La République Démocratique du Congo est de nouveau à la croisée des chemins dont elle n’était pas encore, vraiment, sortie. À l’origine, la décision du chef de l’État de passer outre l’accord du 31 décembre conclu avec l’opposition. Joseph Kabila a nommé vendredi Bruno Tshibala au poste de Premier ministre de transition. Problème, ce dernier a beau être membre de longue date de l’Udps. Il venait tout juste d’en être exclu après son ralliement fin février à l’aile dissidente du Rassemblement [principale coalition de l’opposition].
Pas de quoi gêner la Majorité présidentielle pour laquelle « Bruno Tshibala n’est pas moins congolais que Félix Tshisekedi », a tranché le porte-parole du gouvernement Lambert Mende en réponse à ceux qui réclament le fils de l’opposant historique que le Rassemblement choisi à l’unanimité pour diriger le gouvernement de transition.

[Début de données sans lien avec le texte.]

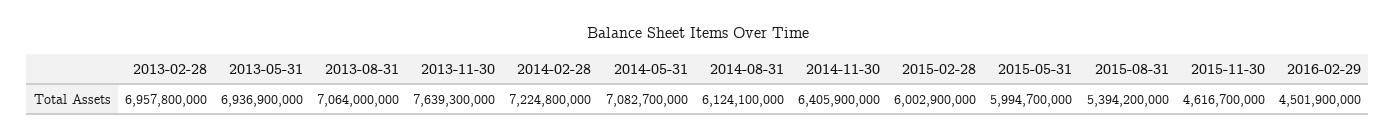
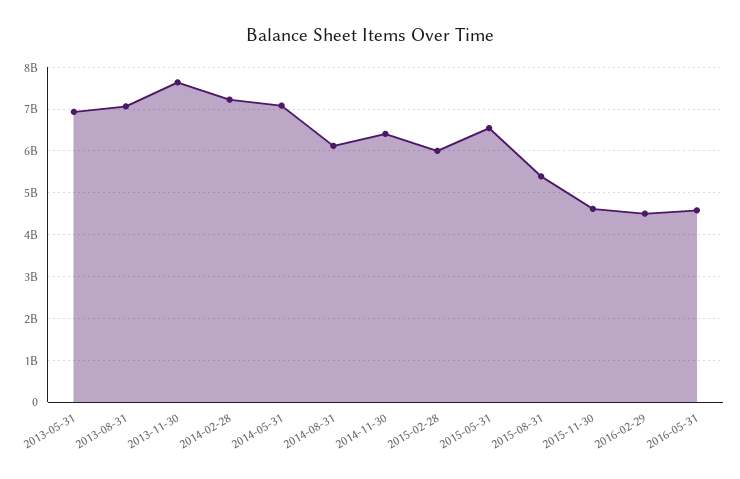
2013-02-28: 6957800000 -> none
2015-05-31: 5994700000 -> 6600000000
2016-05-31: none -> 4600000000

« Kabila a rempli sa part de contrat »
Censé résoudre la crise née de l’absence des élections qui devaient assurer l’alternance au pouvoir alors que le dernier mandat du chef de l’État a expiré le 19 décembre 2016, l’accord de la Saint Sylvestre fait désormais l’objet de différentes interprétations. « Le chef de l’État a rempli sa part du contrat, il appartient à tout monde de remplir la sienne », s’est empressé de conclure le nouveau Premier ministre. Alors que l’Udps, le Rassemblement et maintenant la Dynamique de l’opposition appellent à manifester le lundi 10 avril pour exiger l’application « stricte » de l’accord.

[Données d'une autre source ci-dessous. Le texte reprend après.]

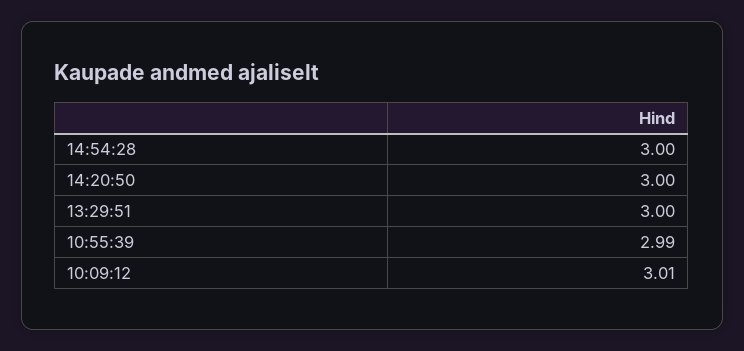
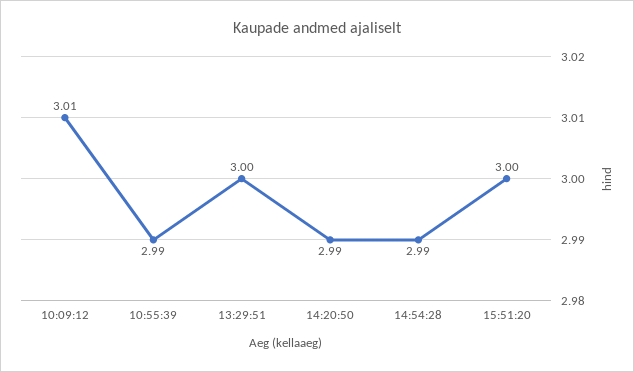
14:54:28: 3 -> 2.99
14:20:50: 3 -> 2.99
15:51:20: none -> 3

En lieu et place de la table des négociations, la logique de la « rue » est de retour avec son lot de désolation que chaque Congolais peut déjà redouter. Fort de ce risque des violences qui avaient déjà secouer le pays à la fin de l’année dernière, l’Union Européenne a exprimé samedi ses « inquiétudes », préoccupée, à l’instar du ministre belge des Affaires étrangères Didier Reynders, par le fait que « les autorités de transition ne dispose[ront] pas du large consensus nécessaire ».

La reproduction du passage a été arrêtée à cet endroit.